In dry conditions, one hazard remains: you must not plant your foot unthinkingly on those small gravel patches. They can act like ball bearings and hurl you off your feet and on to your back. Hasn’t happened to me, but to a friend. Ambulance, specialty ambulance, stretcher, hoist, topped by six weeks before her torn tissues healed.

So I trod with care down Mt Victoria today.

I think … about metaphors… about ageing.

4 thoughts on “Dry way or the highway: version 2

  1. And you make me think about metaphors…about aging.I took a hard fall while hiking in July and am still recovering from the jarred skeleton with displaced bones and groin sprain/tear that resulted. Though I have experienced both mud-slick paths and loose gravel on hard, dried surfaces, I’ve managed to save myself. My downfall was a buried rock with one tip projecting that I didn’t notice on a steep downhill. My toe caught and I face-planted hard. The miracle was, I didn’t hit my head and no bones broke. But just two weeks ago, my doctor and physical therapist told me I could increase my walks on level ground at a moderate pace to a mile. If all goes well, next week I can do a mile and a half. It has been a long, slow, painful process. So please, trod with care, Rachel.

    1. That sounds like a really, really bad one. Face plants are all very nasty when you’re in your 50s (my son, avid mountain biker, does it annually) and so much worse in later years. I groaned aloud on hearing about those injuries! Thank heaven at last you can move a bit more freely and further afield. It’s utterly infuriating for an active person to be grounded.
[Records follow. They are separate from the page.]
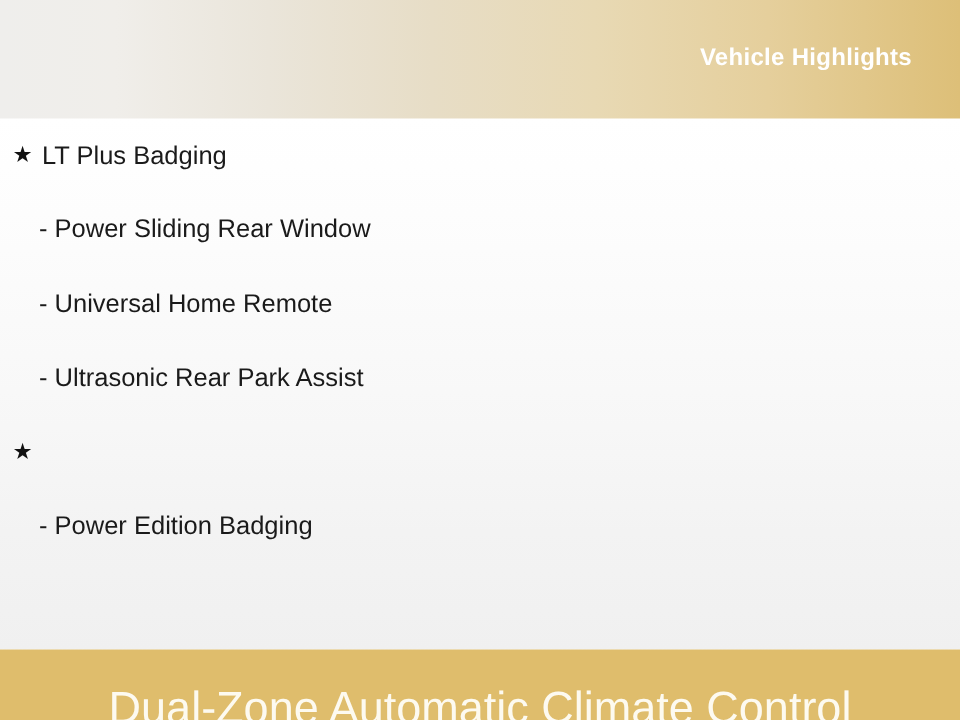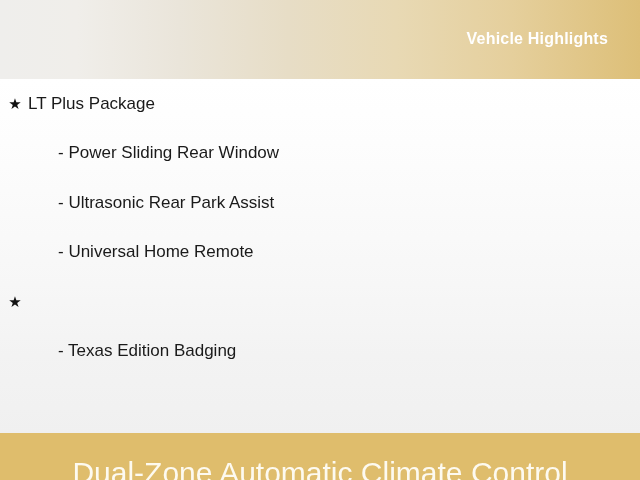--- a/index.html
+++ b/index.html
@@ -136,7 +136,7 @@
     <ul id="feature-list">
         <li class="feature-row level-0">
           <span class="bullet-star">★</span>
-          <span class="row-label">LT Plus Package</span>
+          <span class="row-label">LT Plus Badging</span>
         </li>
         <li class="feature-row level-1">
           <span class="row-label">- Power Sliding Rear Window</span>

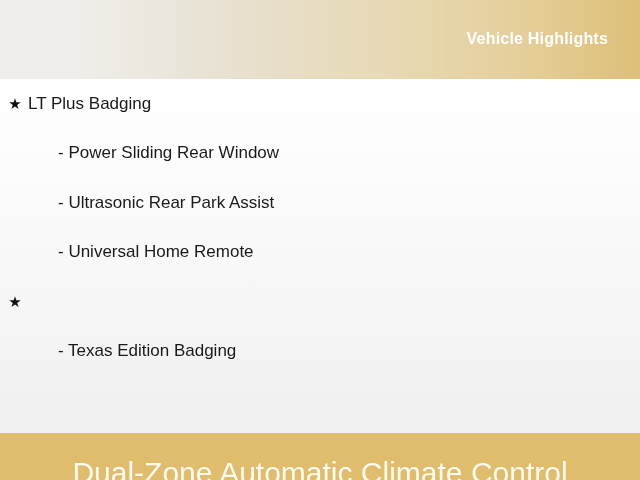--- a/index.html
+++ b/index.html
@@ -98,7 +98,6 @@
   }
   .feature-row.level-1 .row-label {
     left: 26px;
-    margin-left: 32px;
   }
 
   

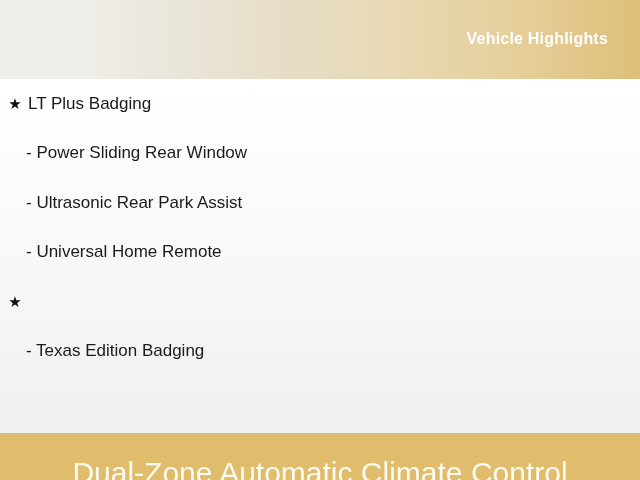--- a/index.html
+++ b/index.html
@@ -141,10 +141,10 @@
           <span class="row-label">- Power Sliding Rear Window</span>
         </li>
         <li class="feature-row level-1">
-          <span class="row-label">- Ultrasonic Rear Park Assist</span>
+          <span class="row-label">- Universal Home Remote</span>
         </li>
         <li class="feature-row level-1">
-          <span class="row-label">- Universal Home Remote</span>
+          <span class="row-label">- Ultrasonic Rear Park Assist</span>
         </li>
         <li class="feature-row level-0">
           <span class="bullet-star">★</span>

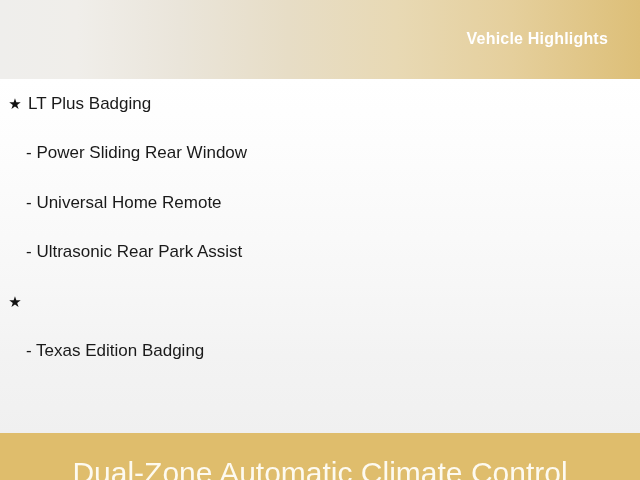--- a/index.html
+++ b/index.html
@@ -150,7 +150,7 @@
           <span class="bullet-star">★</span>
         </li>
         <li class="feature-row level-1">
-          <span class="row-label">- Texas Edition Badging</span>
+          <span class="row-label">- Power Edition Badging</span>
         </li>
       </ul>
   </div>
With this as a cautionary tale, I will for sure tread with care! Happy flat-walking!

  2. I’m often unbalanced in the garden and take plenty of tumbles in the bush. My tail bone and I are becoming really close. I sometimes think in middle age I’ve reverted to the top heaviness of toddlerhood only the heavy is in the middle and I’m having to readjust to moving my not-so-svelte new shape.